Por el momento, el presidente, Barack Obama, declaró el estado de "desastre mayor" en el Estado de Nueva York y en el de New Jersey tras el violento paso del huracán Sandy por la costa este de los Estados Unidos, inundando gran parte de Manhattan. Obama ha declarado "zona catastrófica" las áreas de ambos estados afectadas por los fuertes vientos y anegadas por la marejada del ciclón.

La declaración, difundida por la Casa Blanca, pone a disposición de los gobiernos y comunidades locales los fondos, equipos y personal del Gobierno Federal necesarios para afrontar las consecuencias del desastre y socorrer a los damnificados por la tormenta, que ha matado en EEUU a 16 personas.

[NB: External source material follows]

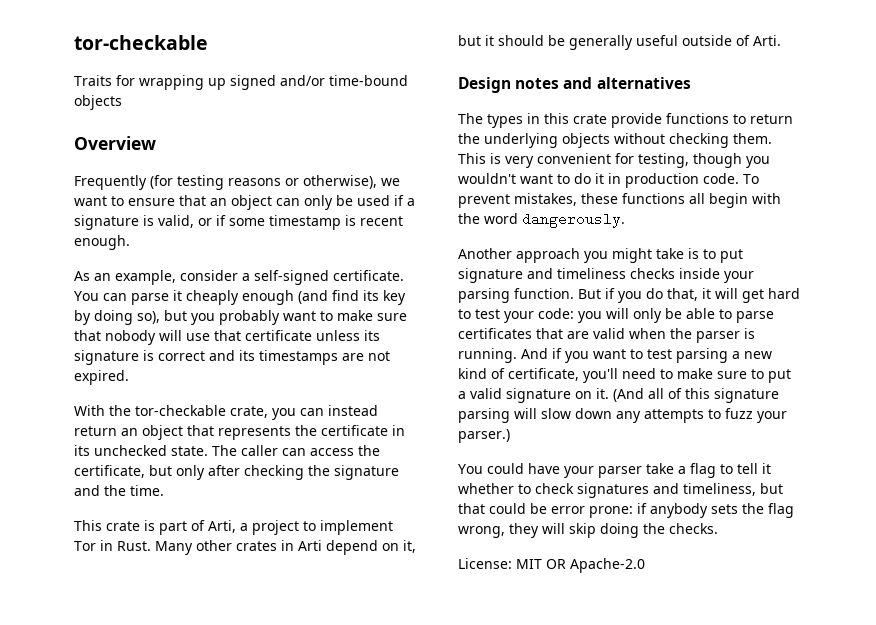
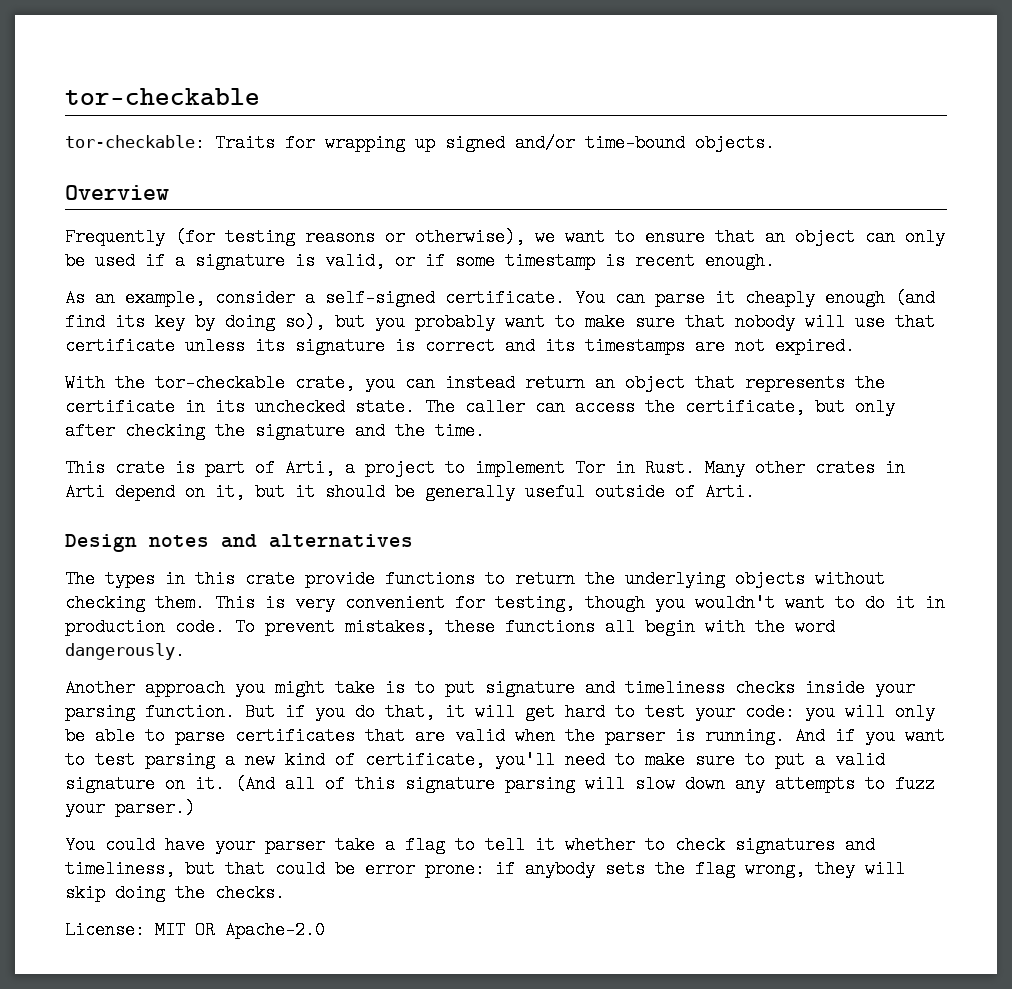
(208, 42) none -> [65,134,205,152] tor-checkable:
[74,95,122,110] objects -> [695,134,775,152] objects.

La tormenta ha dejado a millones de personas sin suministro de electricidad desde Maine a Carolina del Norte, ha forzado la suspensión de más de 14.000 vuelos de aerolíneas comerciales en más de una docena de aeropuertos del Este del país, y mantiene suspendidas las actividades de los gobiernos en la región.

Las labores de rescate de los centenares de personas que quedaron atrapadas hoy en tres poblaciones de Nueva Jersey prosiguen, después de que Sandy provocara que un dique natural se desbordara y causara inundaciones en las que el agua alcanzó hasta 1,8 metros de altura. Alrededor de un millar de personas están teniendo que ser rescatadas de las poblaciones de Moonachie, Little Ferry y Carlstadt, en el condado de Bergen, a unos treinta kilómetros al noroeste de Manhattan, según informó el gobernador Chris Christie a la cadena de televisión CNN.

El Servicio de Pronósticos Hidrometeorológicos indicó hoy que el centro del ciclón post tropical se mueve por el sur de Pensilvania y podría dirigirse el miércoles hacia Canadá.

A su paso por el Caribe, como huracán, "Sandy" causó decenas de muertes, y ha dejado por lo menos 16 muertos en EE.UU. y uno en Canadá desde que tocó tierra en Nueva Jersey el lunes de noche convertido en tormenta.

La llegada a tierra firme de "Sandy" con vientos sostenidos de 125 kilómetros por hora, levantó marejadas de hasta cuatro metros en áreas de Nueva Jersey y Nueva York.

De momento, la reducción del nivel de las aguas, que gracias al descenso de la marea han bajado casi dos metros en el Bajo Manhattan desde su punto culminante, ha relajado un poco la situación, si bien algunas rachas de viento que todavía persisten hoy, próximas a los 100 kilómetros por hora, recuerdan que "Sandy" sigue cerca.

Nueva York y su área metropolitana (19 millones de habitantes) amanecieron hoy sin transporte público, con importantes interrupciones del suministro eléctrico y con todos los aeropuertos y casi todos los puentes y túneles de la ciudad cerrados.

Las escuelas, universidades, museos, grandes sedes empresariales, la sede de Naciones Unidas y la bolsa de Nueva York seguirán cerradas hoy, lo que contribuirá a aligerar el tráfico.

Sandy ha dejado en tierra por el momento unos 14.000 vuelos a su paso por la costa Este de Estados Unidos, a punto de igualar las cancelaciones registradas por el ciclón Irene durante cuatro días el pasado agosto de 2011, según informa USA Today.

Sandy, además, ha paralizado casi totalmente la campaña electoral del presidente Barack Obama, que busca la reelección, y del republicano Mitt Romney. Los comicios están fijados para el martes 6 de noviembre, aunque millones de ciudadanos han votado ya por anticipado.